Effective use of resources?

In the Theatre Communications Group’s Taking Your Fiscal Pulse study of member theatres this spring, aside from financial concerns and other depressing statistics, one detail jumped out at me. Apparently, only 7% of the theatres surveyed plan to find ways to share resources with other organizations or to use social media.

This boggles the mind. The idea of sharing resources is something we’ve covered before and will again. It’s the social media stat that I’m looking at right now. It bears repeating.

Only 7% of the theatres surveyed plan to use social media.

In case you hadn’t noticed, this is all free. All it costs is a little time and some creativity. You will need to engage with your audience for these networks to be effective, but it really is worth the effort. Engage them and the other E’s will follow.

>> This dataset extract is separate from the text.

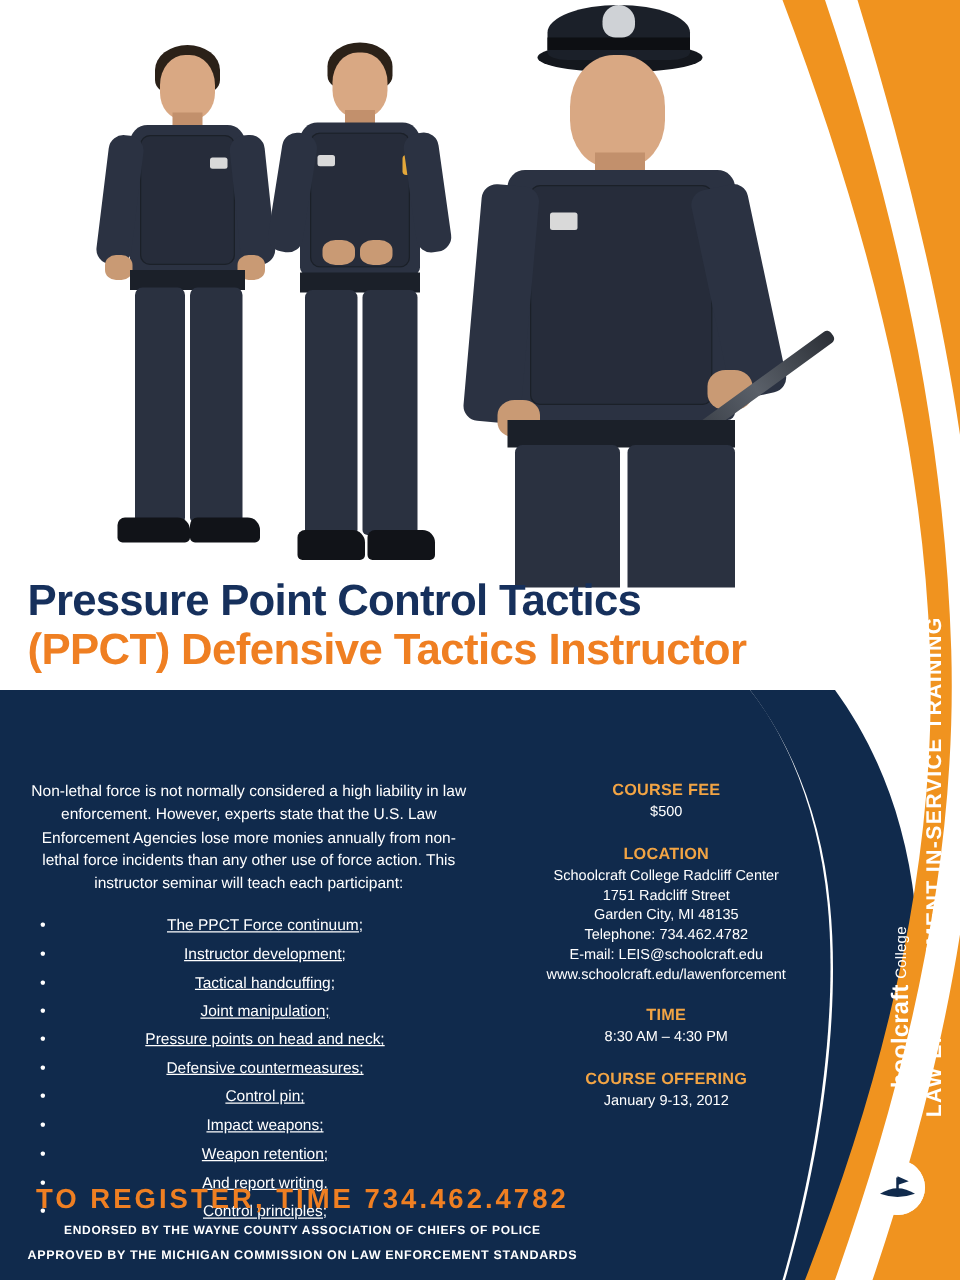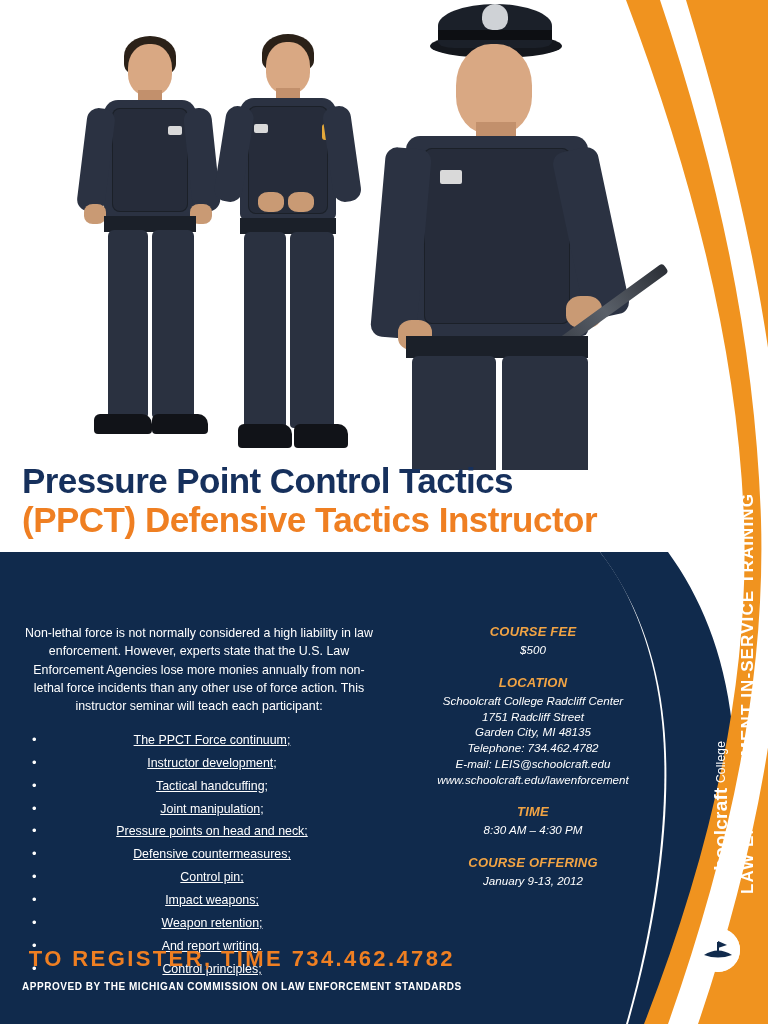"COURSE FEE" .right-col { font-style: italic -> none }
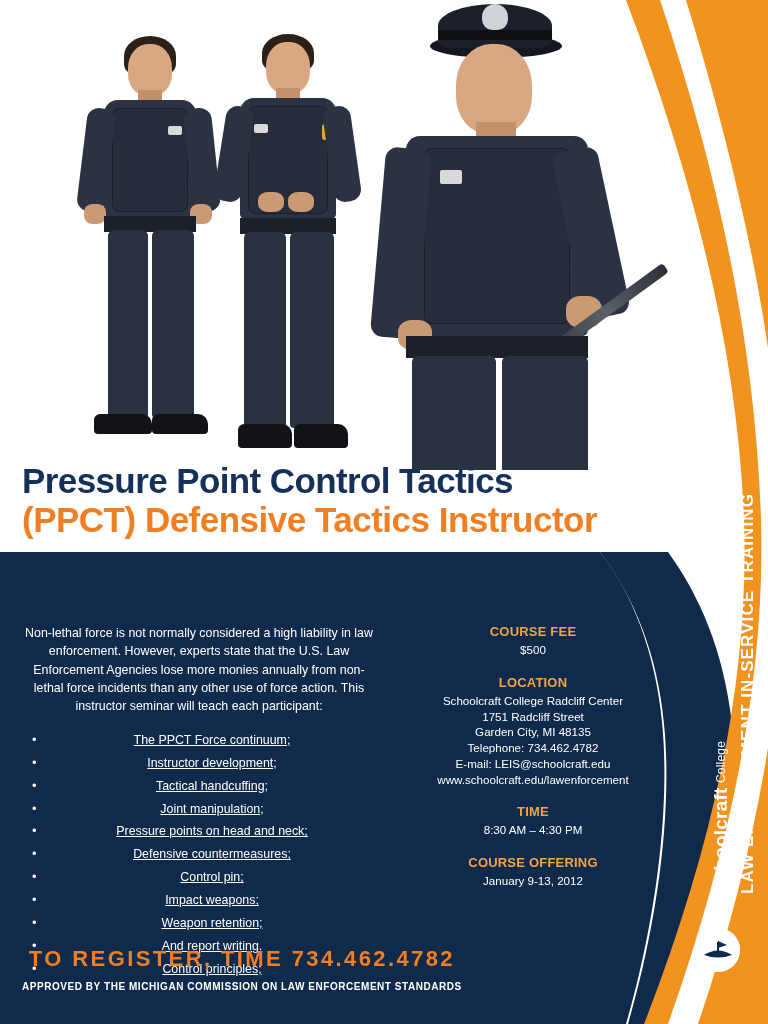"ENDORSED BY THE WAYNE COUNTY" div.endorse { html: none -> <div>ENDORSED BY THE WAYNE COUNTY ASSOCIATION OF CHIEFS OF POLICE</div> }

Think of your Twitter followers as your “street team,” to use a term from the music industry. This is your first line of evangelists–another E–spreading word about the exciting things going on at your theatre. They’ll tell two friends, and they’ll tell two friends and so on and so on and so on. I may have dated myself with that reference, but that’s all right. That shampoo ad is the essence of viral media and social networking.

Twitter is the simplest, most dynamic way of connecting with your audience members short of walking into their homes and sitting on their couch to talk. And it’s free. Why wouldn’t you take the opportunity to engage, excite, encourage and empower your audience?

One more “E” before I go…

I’ll leave you with this quote from E. M. Forster, who said quite simply, “Only connect.”

Think about this. If it weren’t for the engagement and connection offered by Twitter, this site–this 2am Theatre community–would not exist. This group of people using the #2amt hashtag has grown and spread around the world. And now, this group is doing more than share ideas and debate marketing strategies. You get creative people together, they’re going to start getting creative. But that’s a post–and a project–for another day…

Only connect. Thirteen characters. Couldn’t have tweeted it better myself.

* It might not surprise you to learn that Beth featured the #2amt hashtag and this website in her talk. I thought I should mention that in the interests of full disclosure.